Der nun nicht mehr angehenden Braut ergeht es nicht viel besser: Auf ihrer Flucht durch endlose Rebenreihen versteckt sie sich ausgerechnet in einer Weinpresse – mit ziemlich matschigen Folgen. Selten wurde mit rosaroten RomCom-Klischees im stilisierten Hochzeit-Hochglanz-Look so blutig und zugleich atmosphärisch dicht und spannend abgerechnet! Dagegen ist Allys morbide Werbekampagne mit dem Thema „Bis der Tod euch scheidet“ ungleich harmloser, selbst wenn sie angesichts der Serienkiller-Schlagzeilen einen Shitstorm sondergleichen provoziert. In den folgenden, ganz bewusst seichten 20 Filmminuten kommt sich dann das eigentliche Filmpärchen näher – garniert mit allerhand schwülstigen Dialogen um (enttäuschte) Lieben. Man glaubt schon fast, in einer Malen-nach-Zahlen-RomCom gelandet zu sein, als der Heart-Eyes-Killer dem allzu weichgespülten Angeschmachte zum zweiten Mal brachial einen Riegel vorschiebt.
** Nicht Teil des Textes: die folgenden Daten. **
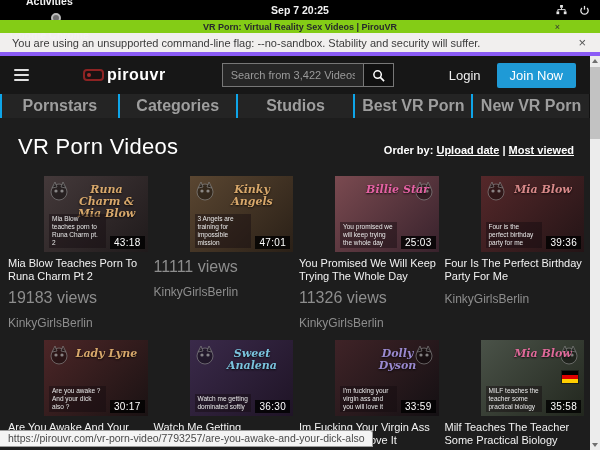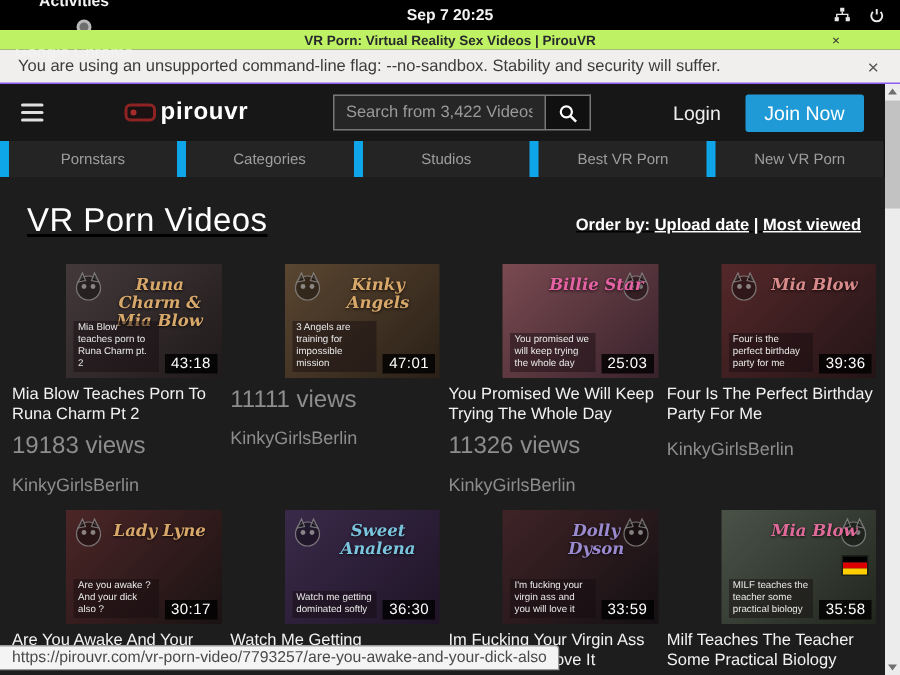--- a/index.html
+++ b/index.html
@@ -9,26 +9,26 @@
   
   .gnome-bar { height:20px; background:#000; color:#f2f2f2; display:flex; align-items:center;
     font-size:10.5px; font-weight:bold; padding:0 10px; position:relative; }
   .gnome-left { display:flex; align-items:center; gap:6px;flex-direction:column; }
   .gnome-dot { width:9px; height:9px; border-radius:50%; background:#d98a96; }
   .chrome-ico { width:10px; height:10px; border-radius:50%; border:2.5px solid #b9b9b9; background:#6e6e6e; margin-left:14px; }
   .gnome-clock { position:absolute; left:50%; transform:translateX(-50%); }
   .gnome-right { margin-left:auto; display:flex; align-items:center; gap:12px; }
 
   
-  .tab-bar { height:13px; background:#bef264; display:flex; align-items:center; position:relative;justify-content:flex-end; }
+  .tab-bar { height:13px; background:#84cc16; display:flex; align-items:center; position:relative;justify-content:flex-end; }
   .tab-title { width:100%; text-align:center; font-size:9px; color:#26282b; font-weight:bold; }
   .tab-close { position:absolute; right:40px; font-size:9px; color:#333; cursor:pointer; }
 
   
-  .infobar { height:23px; background:#f1efee; border-bottom:1px solid #8b5cf6; display:flex;
+  .infobar { height:23px; background:#f1efee; border-bottom:4px solid #8b5cf6; display:flex;
     align-items:center; font-size:11px; color:#3b3b3b; padding:0 12px; }
   .infobar-close { margin-left:auto; font-size:13px; color:#555; cursor:pointer; padding-right:2px; }
 
   
   .viewport { position:relative; height:394px; background:#1d1d1d; overflow:hidden; padding-right:10px; }
 
   
   .site-header { height:38px; background:#171717; display:flex; align-items:center; padding:0 14px; }
   .hamburger { width:15px; display:flex; flex-direction:column; gap:2.5px; cursor:pointer; margin-right:14px; }
   .hamburger span { height:2.5px; background:#e0e0e0; border-radius:1px; }
@@ -41,26 +41,26 @@
     font-size:11px; padding:0 8px; outline:none; font-family:"Liberation Sans",sans-serif; }
   .search-input::placeholder { color:#9a9a9a; }
   .search-btn { width:30px; height:24px; background:#101010; border:1px solid #777; border-left:none;
     display:flex; align-items:center; justify-content:center; cursor:pointer; }
   .login { margin-left:auto; color:#eee; font-size:13px; cursor:pointer; margin-right:16px; }
   .join-btn { background:#1f9ad6; color:#fff; font-size:13px; padding:5px 13px; border:none;
     border-radius:2px; cursor:pointer; font-family:"Liberation Sans",sans-serif; }
 
   
   .site-nav { height:24px; background:#242424; display:flex; }
-  .nav-item { flex:1; display:flex; align-items:center; justify-content:center; font-size:10px;
-    font-weight:normal; color:#9e9e9e; border-left:6px solid #0ea5e9; cursor:pointer; }
+  .nav-item { flex:1; display:flex; align-items:center; justify-content:center; font-size:16px;
+    font-weight:bold; color:#9e9e9e; border-left:2px solid #0ea5e9; cursor:pointer; }
   .nav-item:last-child { border-right:1px solid #121212; }
 
   
-  .title-row { display:flex; align-items:flex-end; padding:16px 16px 12px 18px;text-decoration:underline; }
+  .title-row { display:flex; align-items:flex-end; padding:16px 16px 12px 18px; }
   .page-title { color:#fff; font-size:22px; font-weight:normal; letter-spacing:.3px; }
   .order-by { margin-left:auto; font-size:11px; font-weight:bold; color:#fff; padding-bottom:4px; }
   .order-link { color:#fff; text-decoration:underline; cursor:pointer; }
   .order-sep { color:#fff; }
 
   
   .grid { display:grid; grid-template-columns:repeat(4,1fr); gap:10px 6px; padding:4px 6px 0 8px; }
   .card { display:flex; flex-direction:column; cursor:pointer; }
   .thumb { position:relative; height:76px; overflow:hidden;margin-left:36px; }
   .wm { position:absolute; top:3px; width:24px; height:24px; opacity:.8; }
Das genreerfahrene Darsteller*innen-Pärchen trägt anschließend weiter zur Dekonstruktion der beiden Genres Horror und RomCom bei: Mason Gooding („Scream VI“) verkörpert den sensiblen und feingeistigen Softie Jay mit einem bezaubernden Lächeln – betont selbstbewusst im Auftreten, geht er jedoch wenig entschlossen gegen den (oder die?) Killer an vor. Olivia Holt („Totally Killer“) gibt die verunsicherte Ally sympathisch tapsig, wenn sie etwa beim ersten Besuch von Jay auffällig unauffällig versucht, ihren herumstehenden Vibrator verschwinden zu lassen – später beweist dann aber ausgerechnet sie ungeahnte Kämpferinnen-Qualitäten.
Zugegeben: Wirklich viel Substanz steckt nicht im Skript, an dem u.a. auch das „Freaky“-Gespann Christopher Landon und Michael Kennedy beteiligt ist: So werden etwa die Verhöre mit einem (natürlich!) unschuldigen Verdächtigen, dem Klamotten und Waffe des Täters untergejubelt wurden, unnötig in die Länge gezogen. Aber selbst solche in Sachen Tempo eher etwas schleppend geratenen Szenen in einer stark abgedunkelten Polizeistation werden mit einigen Pointen süffisant aufgepeppt: So trägt etwa ein aggressiv-gewieftes Polizist*innen-Duo die Namen Hobbs und Shaw – eine Referenz in Richtung „Fast & Furios“-Reihe.
Im letzten Drittel läuft der im neuseeländischen Auckland gedrehte Genre-Zwitter bei einem regelrechten Massaker im Autokino noch einmal zur Hochform auf. Das Finale in einer Kirche bringt mit einer verstörend-stimmigen Auflösung zur Killer-Identität Liebe und Triebe zusammen – und hält zudem einen echten Gore-Leckerbissen bereit:
Wenn eine Person erst durch den Hals aufgespießt wird, bis sich langsam der Kopf vom Körper trennt, kommt das Slasher-Publikum noch einmal voll auf seine Kosten – während frisch verliebte oder zart besaitete Pärchen spätestens bei einer wahrlich widerlichen Kotzszene wohl endgültig bereuen, sich fürs Valentinsdate ausgerechnet in diesen brachialen Ulk verirrt zu haben.
Fazit: Auch wenn der Genre-Mix aus romantisch-harmloser Komödie und mit deftigen Gore-Einlagen aufwartendem Horror-Thriller nicht immer ganz rund wirkt, gelingt „Heart Eyes – Der Pärchen-Killer“ eine unterhaltsame Abrechnung mit den gängigen Klischees beider Genres.